Lambert-Eaton myasthenic syndrome (LEMS) is an
autoimmune disease of the neuromuscular junction. Approximately 50-60% of patients with LEMS have a
tumor, most often
small cell lung cancer (SCLC), making LEMS a paraneoplastic neurological syndrome. In Japan, the clinical picture is a male: female ratio of 3:1; mean age, 62 years (17-80 years); and 61% of LEMS patients have SCLC (SCLC-LEMS), with the remainder of patients having no
cancer.

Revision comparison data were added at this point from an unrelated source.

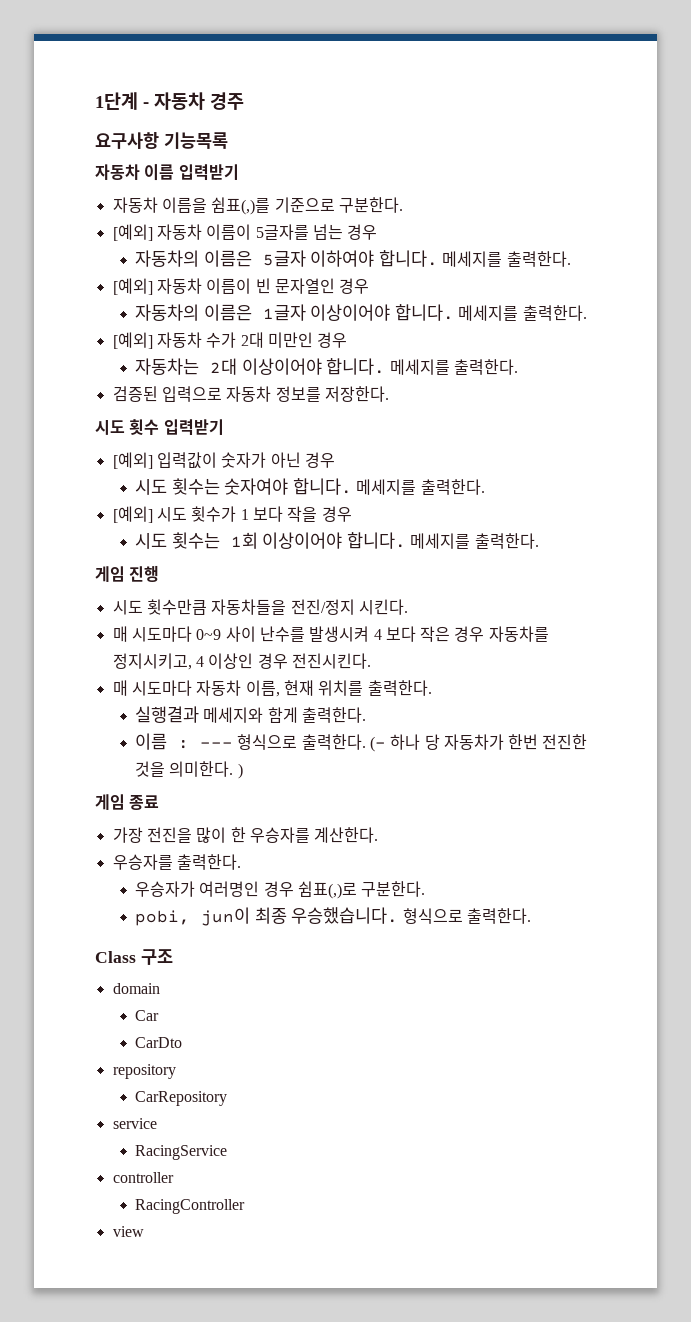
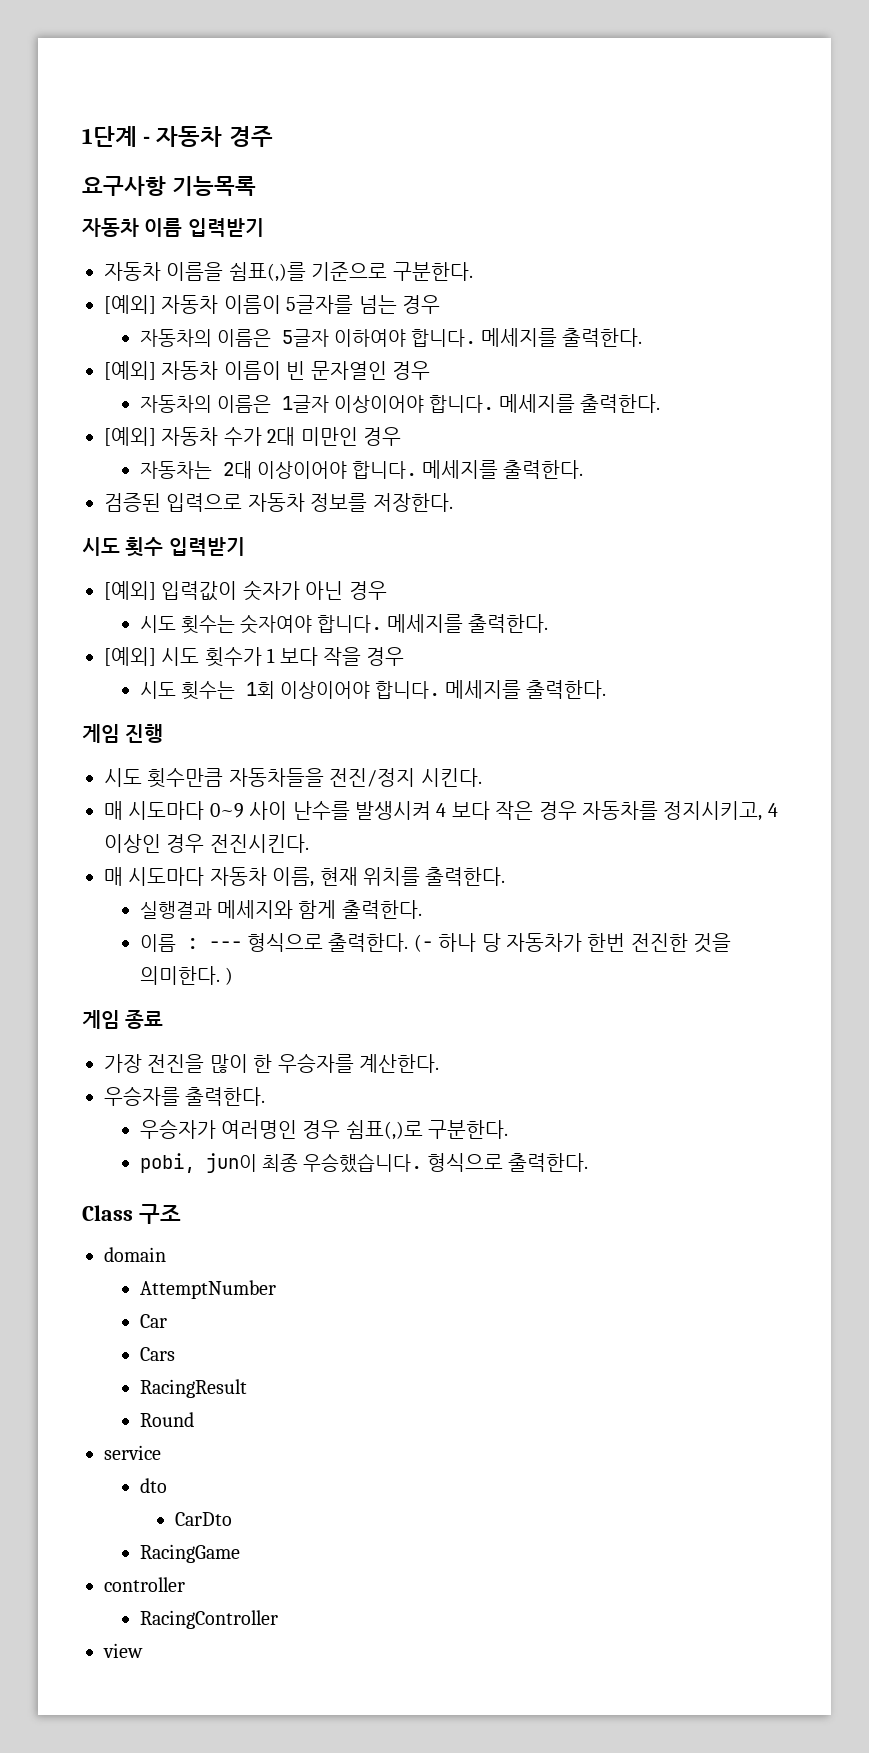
+ AttemptNumber
+ Cars
+ RacingResult
+ Round
+ service
+ dto
  CarDto
- repository
- CarRepository
- service
- RacingService
+ RacingGame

Patients with LEMS develop a unique set of clinical characteristics, which include proximal
muscle weakness, depressed tendon reflexes with post-tetanic potentiation, and autonomic symptoms. Interestingly, less than 10% of patients with LEMS have
cerebellar ataxia (LEMS with
paraneoplastic cerebellar degeneration). Considering its pathomechanisms, LEMS is a presynaptic disorder of neuromuscular transmission in which quantal release of
acetylcholine is impaired by
autoantibodies against P/Q-type voltage-gated
calcium channels (P/Q-VGCCs) at active zones reducing quantal release of
acetylcholine, although an animal model using immunization with purified P/Q-VGCCs has not yet been established. The diagnosis can be confirmed by finding a reduced compound muscle action potential amplitude that increases by over 60% following maximum voluntary activation or 50 Hz nerve stimulation. Approximately 90% of patients who satisfy the above electrophysiological diagnostic criteria are positive for P/Q-VGCC
antibodies have their diagnosis confirmed. Specific
tumor therapy in SCLC-LEMS will often improve the
neurologic deficit.
Tumor removal is the primary treatment for LEMS. If primary
tumor screening is negative, screening should be repeated after 3-6 months, followed by screening every 6 months until 2 years post diagnosis. Most patients benefit from
3,4-diaminopyridine being administered with
pyridostigmine. In those with severe weakness, high-dose intravenous
gamma-globulin (
IVIg) or
plasmapheresis confers short-term benefits.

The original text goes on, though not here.